[Given information — start]
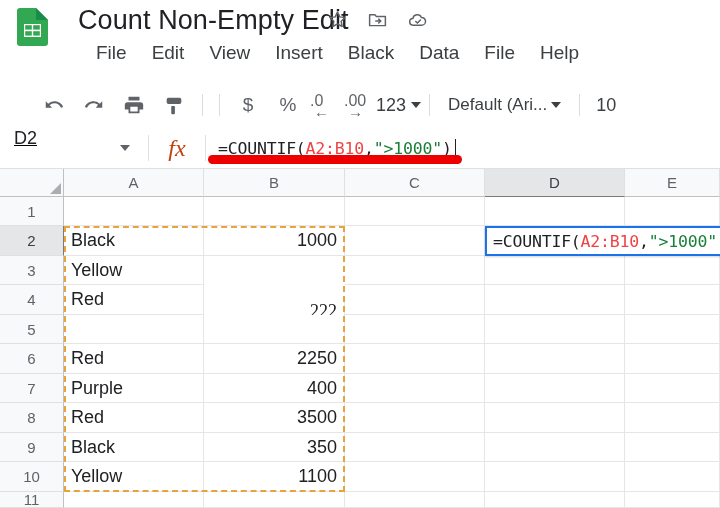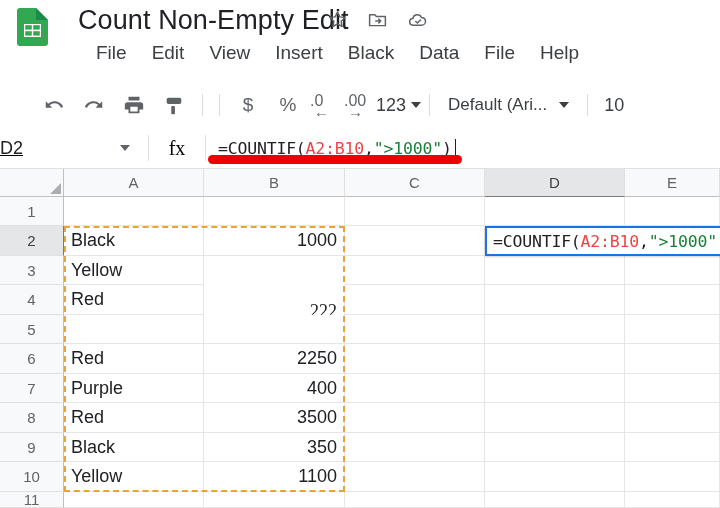--- a/index.html
+++ b/index.html
@@ -58,7 +58,7 @@
   .tb-dec .darrow { position:absolute; left:6px; top:16px; font-size:15px; line-height:12px; }
   .tb-123 { display:flex; align-items:center; gap:5px; color:#3c4043; font-size:18px; flex:none; }
   .tb-font {
-    display:flex; align-items:center; gap:12px; color:#3c4043;
+    display:flex; align-items:center; gap:4px; color:#3c4043;
     font-size:17px; padding:0 10px; flex:none; white-space:nowrap;
   }
   .tb-size { color:#3c4043; font-size:18px; flex:none; padding-left:8px; white-space:nowrap; }

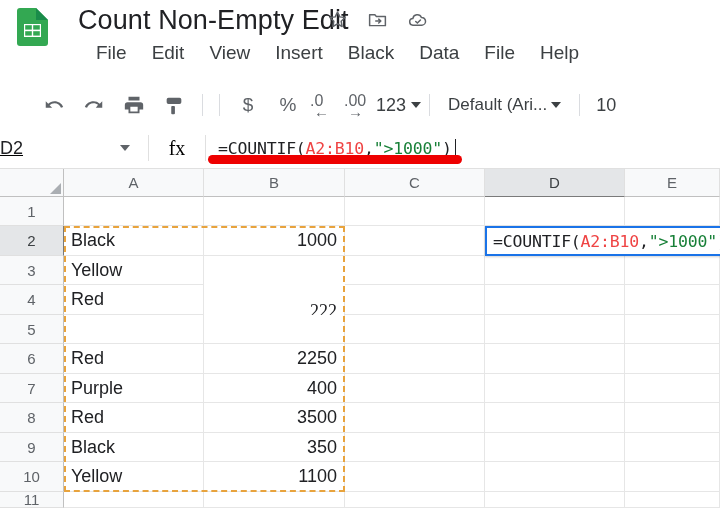--- a/index.html
+++ b/index.html
@@ -70,8 +70,8 @@
     display:flex; align-items:center;
   }
   .namebox {
-    width:148px; height:40px; display:flex; align-items:center;
-    box-sizing:border-box; position:relative;text-decoration:underline;
+    width:148px; height:40px; display:flex; align-items:flex-start;
+    padding-left:14px; box-sizing:border-box; position:relative;text-decoration:underline;
   }
   .namebox .nb-text { font-size:18px; color:#202124; }
   .namebox .nb-caret { position:absolute; right:18px; top:17px; color:#5f6368; }

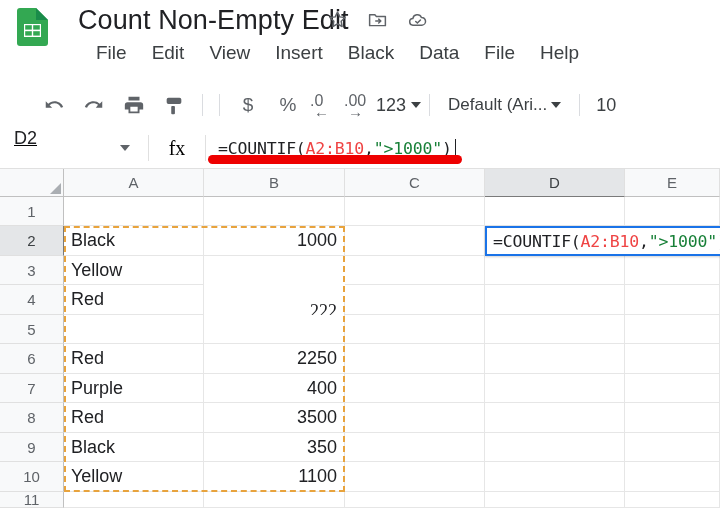--- a/index.html
+++ b/index.html
@@ -77,8 +77,8 @@
   .namebox .nb-caret { position:absolute; right:18px; top:17px; color:#5f6368; }
   .fb-sep { width:1px; height:26px; background:#e0e0e0; flex:none; }
   .fx {
-    width:56px; text-align:center; font-size:20px; color:#000000;
-    font-family:"Liberation Serif", serif; flex:none;
+    width:56px; text-align:center; font-size:24px; color:#c2410c;
+    font-family:"Liberation Serif", serif; font-style:italic; flex:none;
   }
   .fb-formula {
     flex:1; font-family:"DejaVu Sans Mono", monospace; font-size:16.5px;

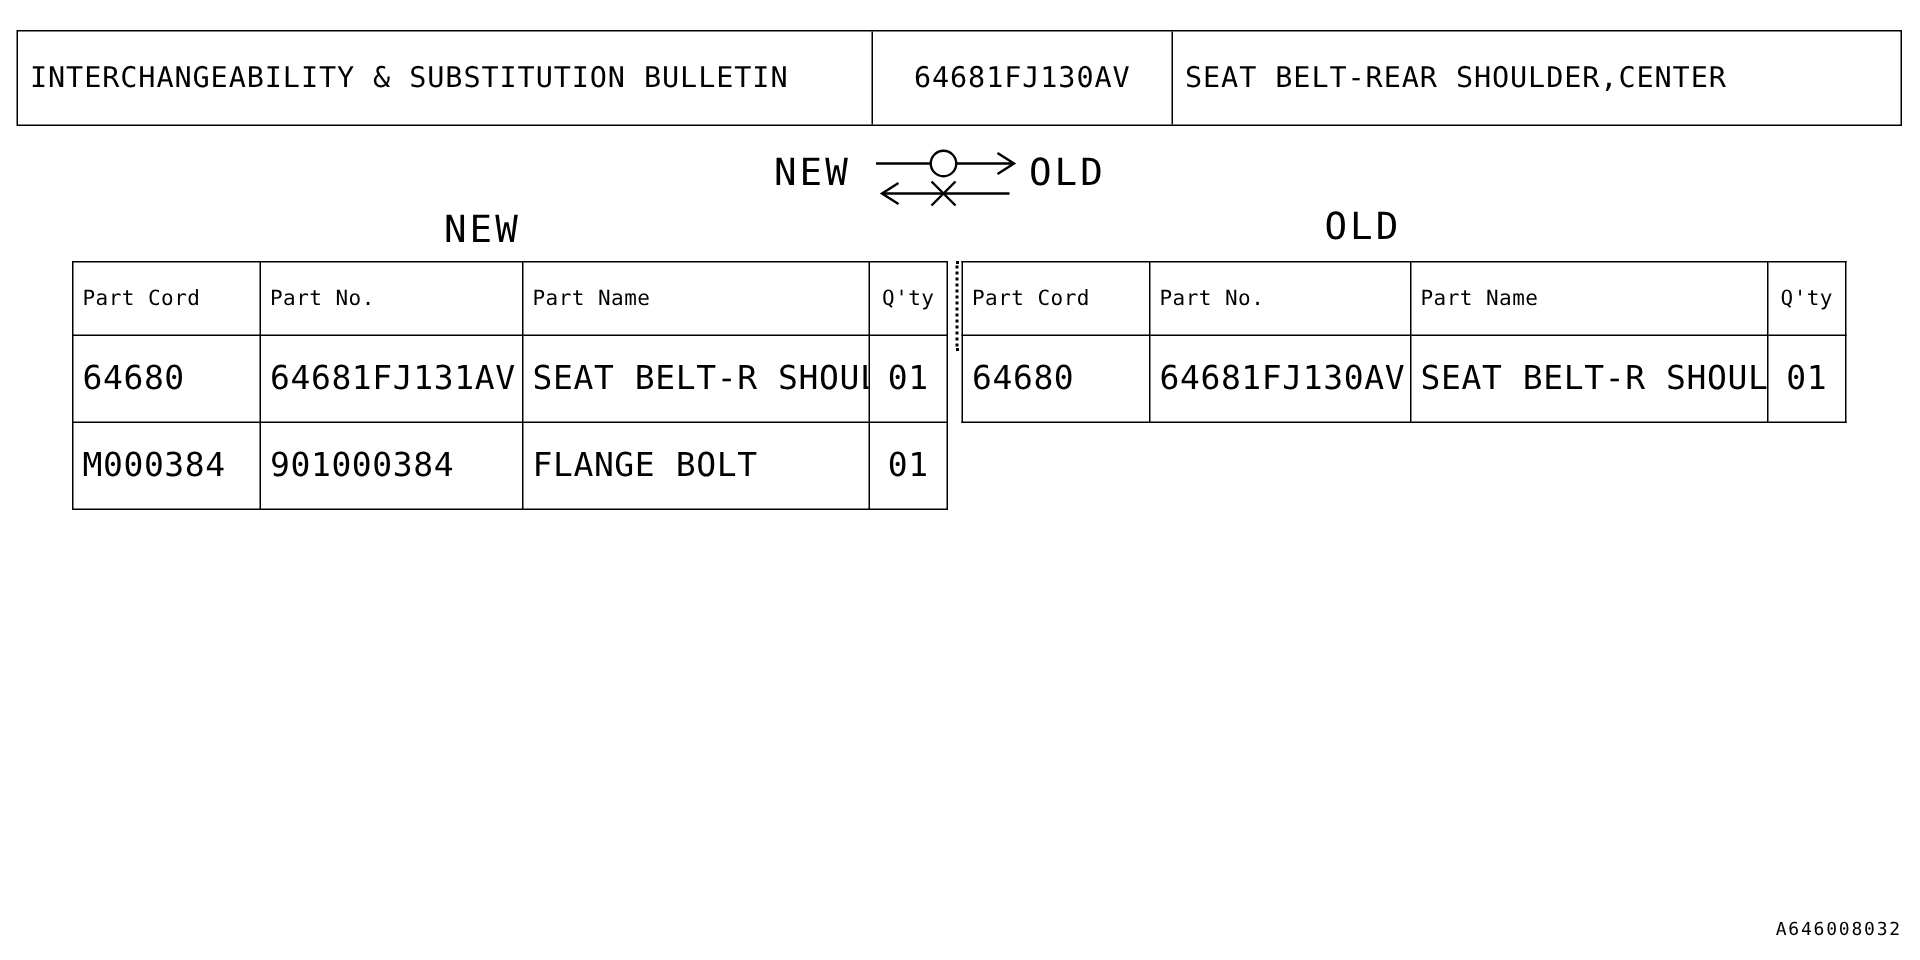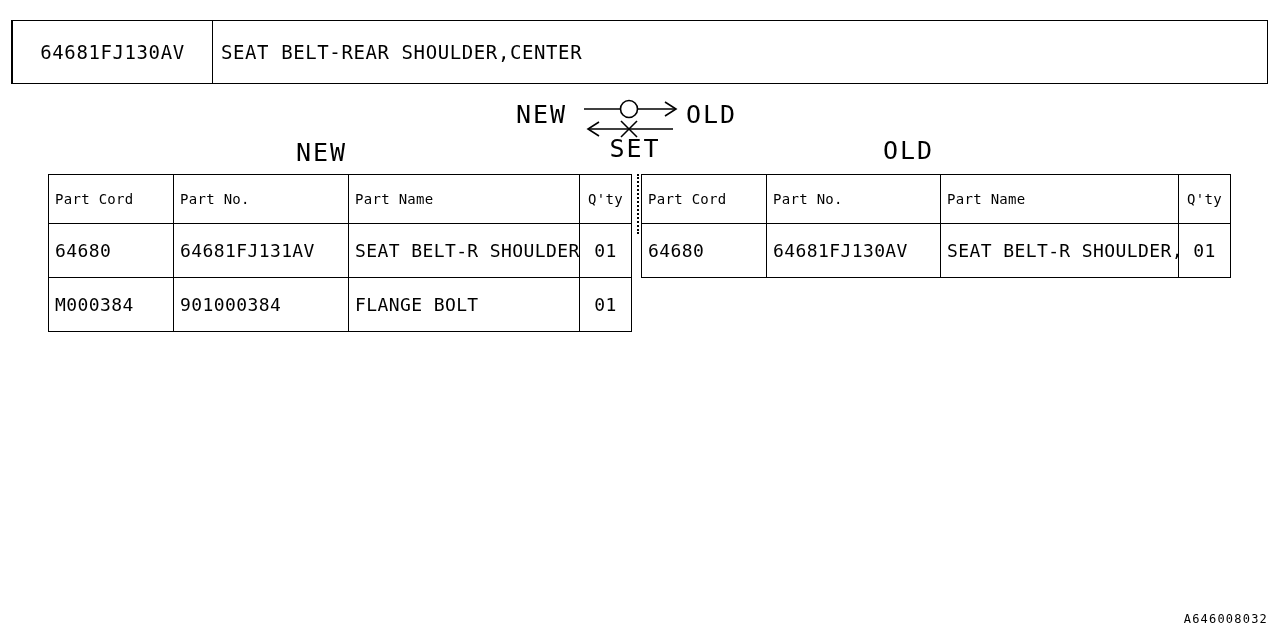--- a/index.html
+++ b/index.html
@@ -159,6 +159,7 @@
 <div class="page">
 
   <div class="header-bar">
+    <div class="header-cell title">INTERCHANGEABILITY &amp; SUBSTITUTION BULLETIN</div>
     <div class="header-cell partno">64681FJ130AV</div>
     <div class="header-cell partname">SEAT BELT-REAR SHOULDER,CENTER</div>
   </div>

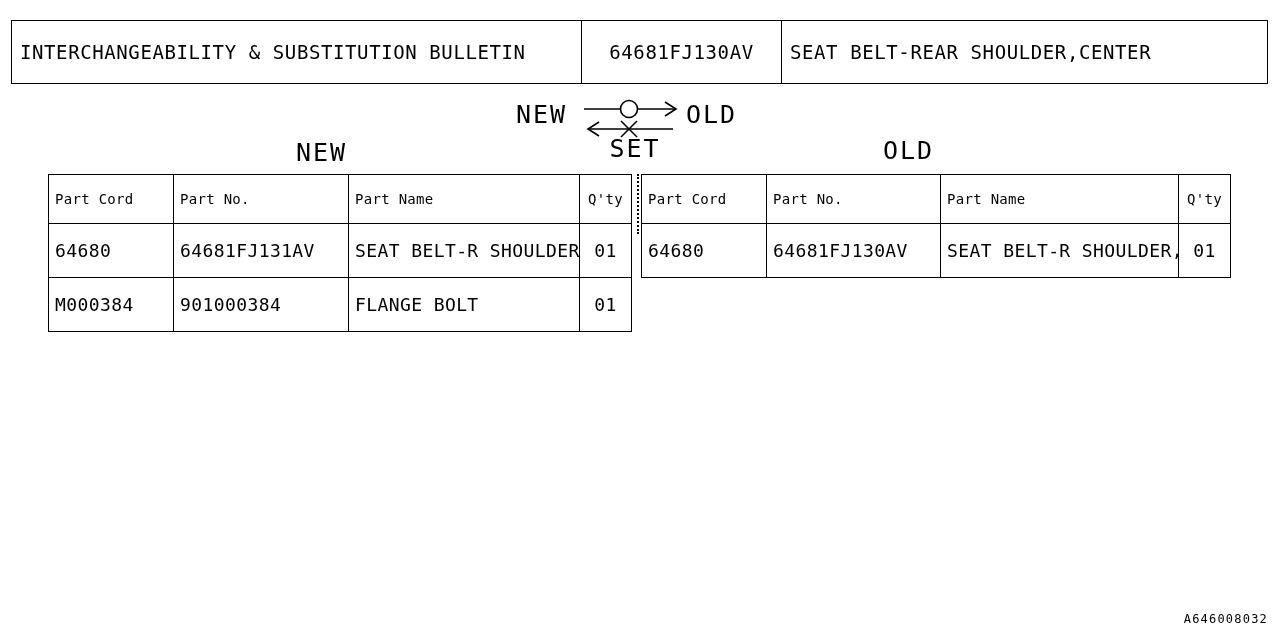--- a/index.html
+++ b/index.html
@@ -184,7 +184,6 @@
     </svg>
 
     <span class="ex-label ex-old">OLD</span>
-    <span class="ex-set">SET</span>
   </div>
 
   <div class="table-caption caption-new">NEW</div>

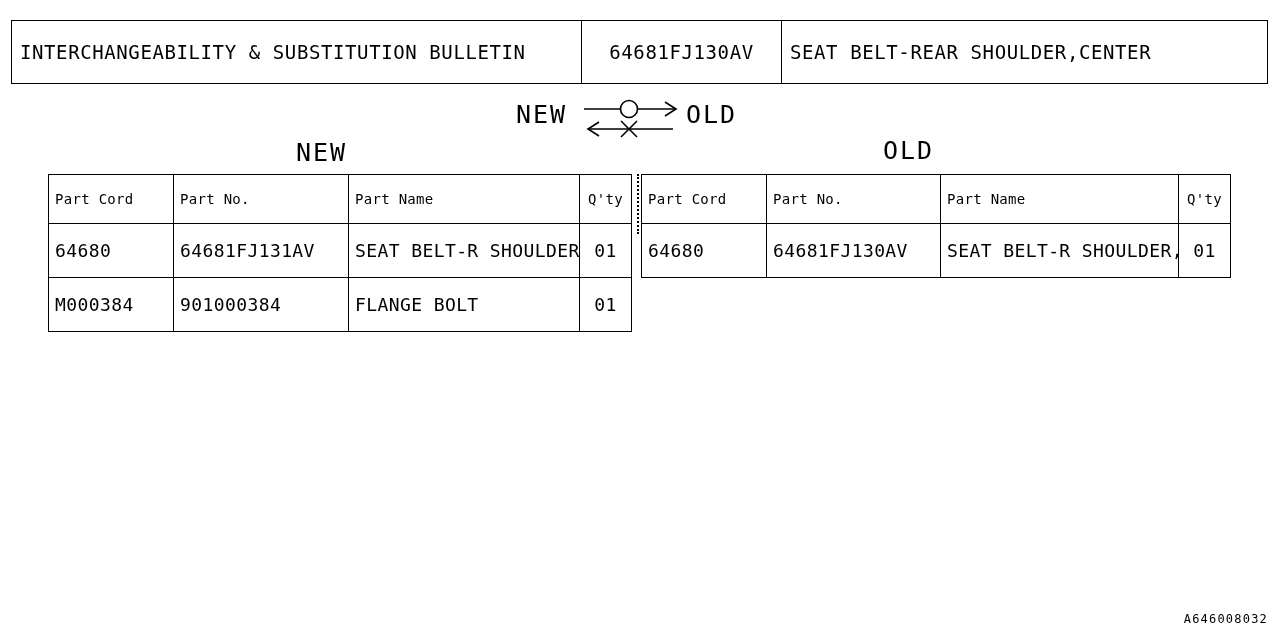--- a/index.html
+++ b/index.html
@@ -113,7 +113,7 @@
   }
   .parts-table tbody td {
     height: 29px;
-    font-size: 18px;
+    font-size: 22px;
   }
   .parts-table td.qty, .parts-table th.qty {
     text-align: center;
[Given information — finish]
== Task instructions ==
Every line above that holds "padding" should be tallied; answer with the total alone.

== Answer to the problem ==
3